=== Begin Enclosure ===

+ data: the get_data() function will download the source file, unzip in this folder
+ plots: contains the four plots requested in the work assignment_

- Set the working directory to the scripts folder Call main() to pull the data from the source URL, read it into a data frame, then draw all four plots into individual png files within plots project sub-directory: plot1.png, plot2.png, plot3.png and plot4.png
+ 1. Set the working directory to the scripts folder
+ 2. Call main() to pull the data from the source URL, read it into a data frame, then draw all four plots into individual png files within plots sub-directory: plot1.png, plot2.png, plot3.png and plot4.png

=== End Enclosure ===
=== Begin Enclosure ===

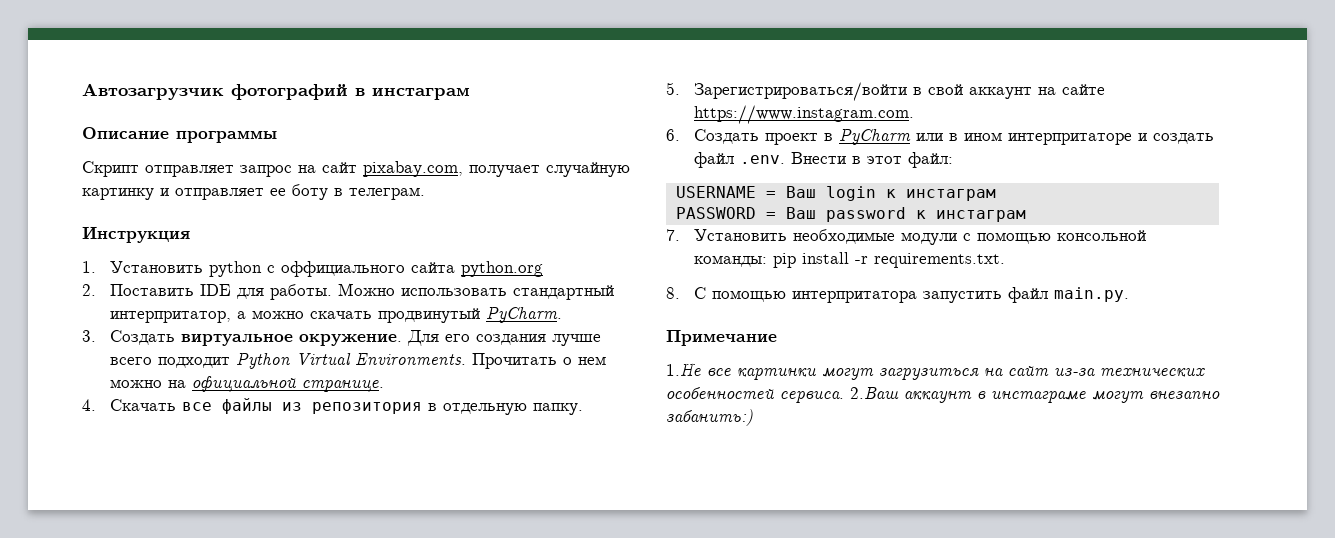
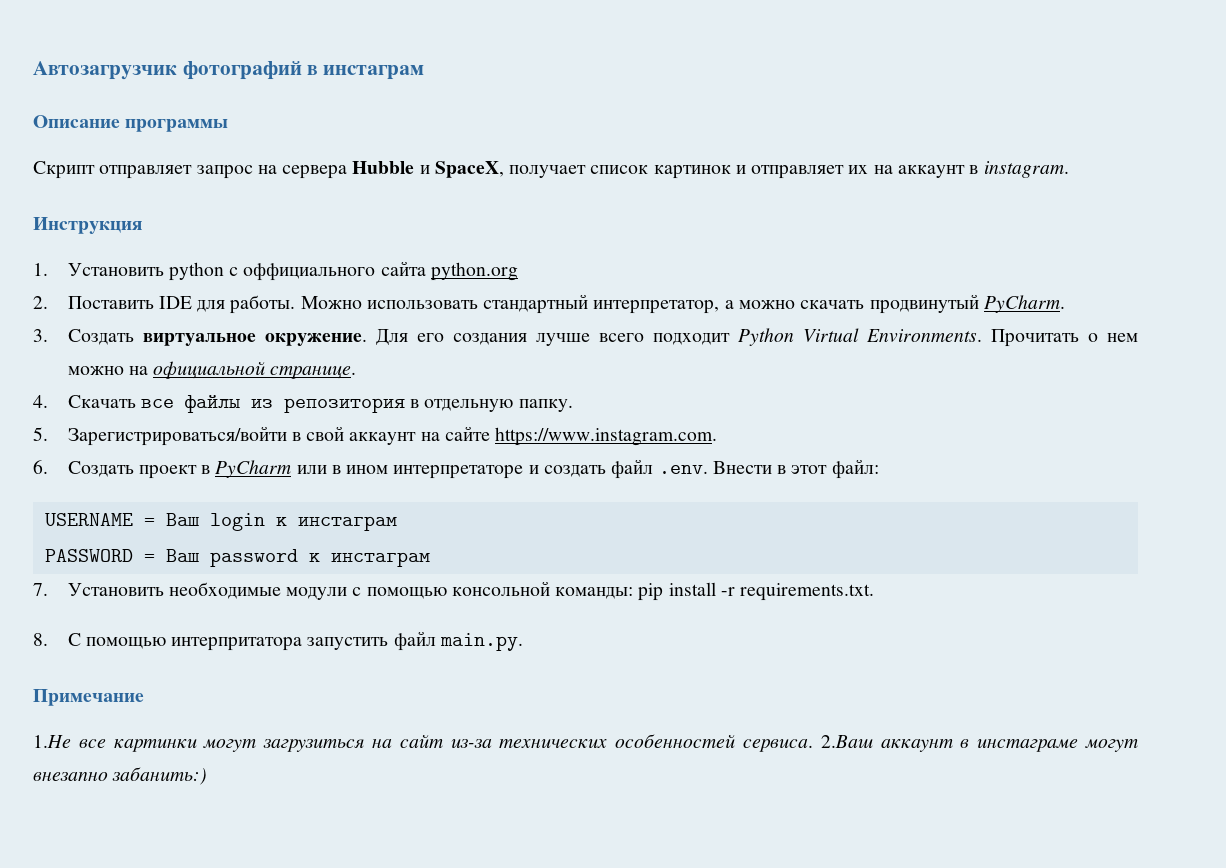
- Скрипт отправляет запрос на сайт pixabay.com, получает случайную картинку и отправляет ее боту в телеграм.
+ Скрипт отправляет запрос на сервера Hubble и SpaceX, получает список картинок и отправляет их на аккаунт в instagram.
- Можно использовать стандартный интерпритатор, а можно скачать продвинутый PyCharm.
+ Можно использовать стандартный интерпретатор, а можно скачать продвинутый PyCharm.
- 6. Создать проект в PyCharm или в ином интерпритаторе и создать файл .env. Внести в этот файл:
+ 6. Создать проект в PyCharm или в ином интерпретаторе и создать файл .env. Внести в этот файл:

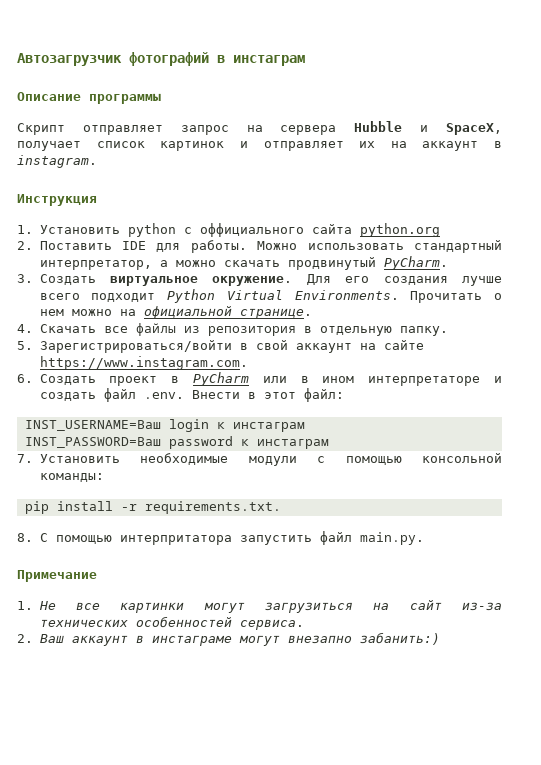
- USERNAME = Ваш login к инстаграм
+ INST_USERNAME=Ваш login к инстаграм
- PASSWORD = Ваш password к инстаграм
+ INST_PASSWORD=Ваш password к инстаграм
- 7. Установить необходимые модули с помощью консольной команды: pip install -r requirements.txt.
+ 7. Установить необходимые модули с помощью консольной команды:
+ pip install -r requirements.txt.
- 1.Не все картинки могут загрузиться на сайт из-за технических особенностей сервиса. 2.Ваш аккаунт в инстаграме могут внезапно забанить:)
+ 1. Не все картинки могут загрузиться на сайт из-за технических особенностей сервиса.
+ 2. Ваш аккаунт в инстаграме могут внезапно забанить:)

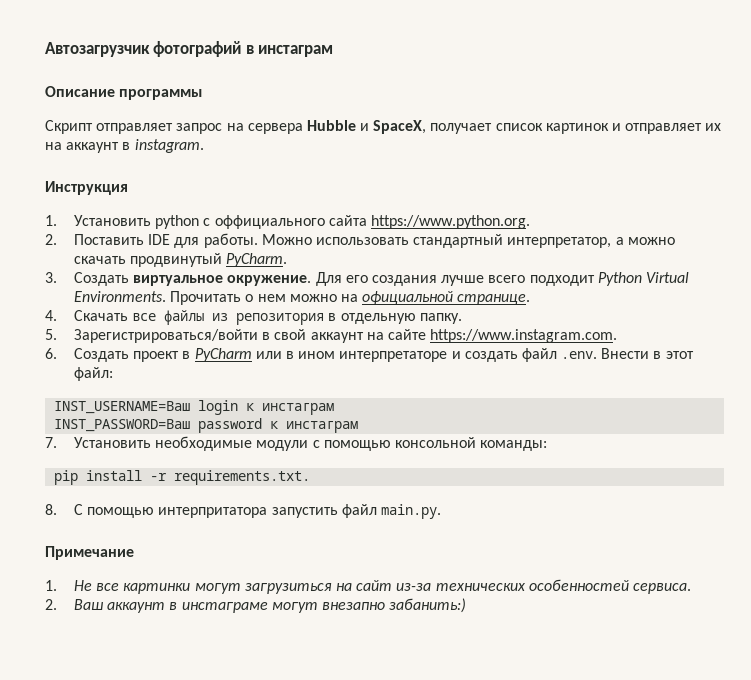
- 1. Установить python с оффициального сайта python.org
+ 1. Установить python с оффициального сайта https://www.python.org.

=== End Enclosure ===

Required action
Go to the line above that has "аккаунт в instagram." and copy exactly from there down to the line that has "оффициального сайта https://www.python.org.", both included. Leave the pictures out.

Response area
+ Скрипт отправляет запрос на сервера Hubble и SpaceX, получает список картинок и отправляет их на аккаунт в instagram.
- Можно использовать стандартный интерпритатор, а можно скачать продвинутый PyCharm.
+ Можно использовать стандартный интерпретатор, а можно скачать продвинутый PyCharm.
- 6. Создать проект в PyCharm или в ином интерпритаторе и создать файл .env. Внести в этот файл:
+ 6. Создать проект в PyCharm или в ином интерпретаторе и создать файл .env. Внести в этот файл:

- USERNAME = Ваш login к инстаграм
+ INST_USERNAME=Ваш login к инстаграм
- PASSWORD = Ваш password к инстаграм
+ INST_PASSWORD=Ваш password к инстаграм
- 7. Установить необходимые модули с помощью консольной команды: pip install -r requirements.txt.
+ 7. Установить необходимые модули с помощью консольной команды:
+ pip install -r requirements.txt.
- 1.Не все картинки могут загрузиться на сайт из-за технических особенностей сервиса. 2.Ваш аккаунт в инстаграме могут внезапно забанить:)
+ 1. Не все картинки могут загрузиться на сайт из-за технических особенностей сервиса.
+ 2. Ваш аккаунт в инстаграме могут внезапно забанить:)

- 1. Установить python с оффициального сайта python.org
+ 1. Установить python с оффициального сайта https://www.python.org.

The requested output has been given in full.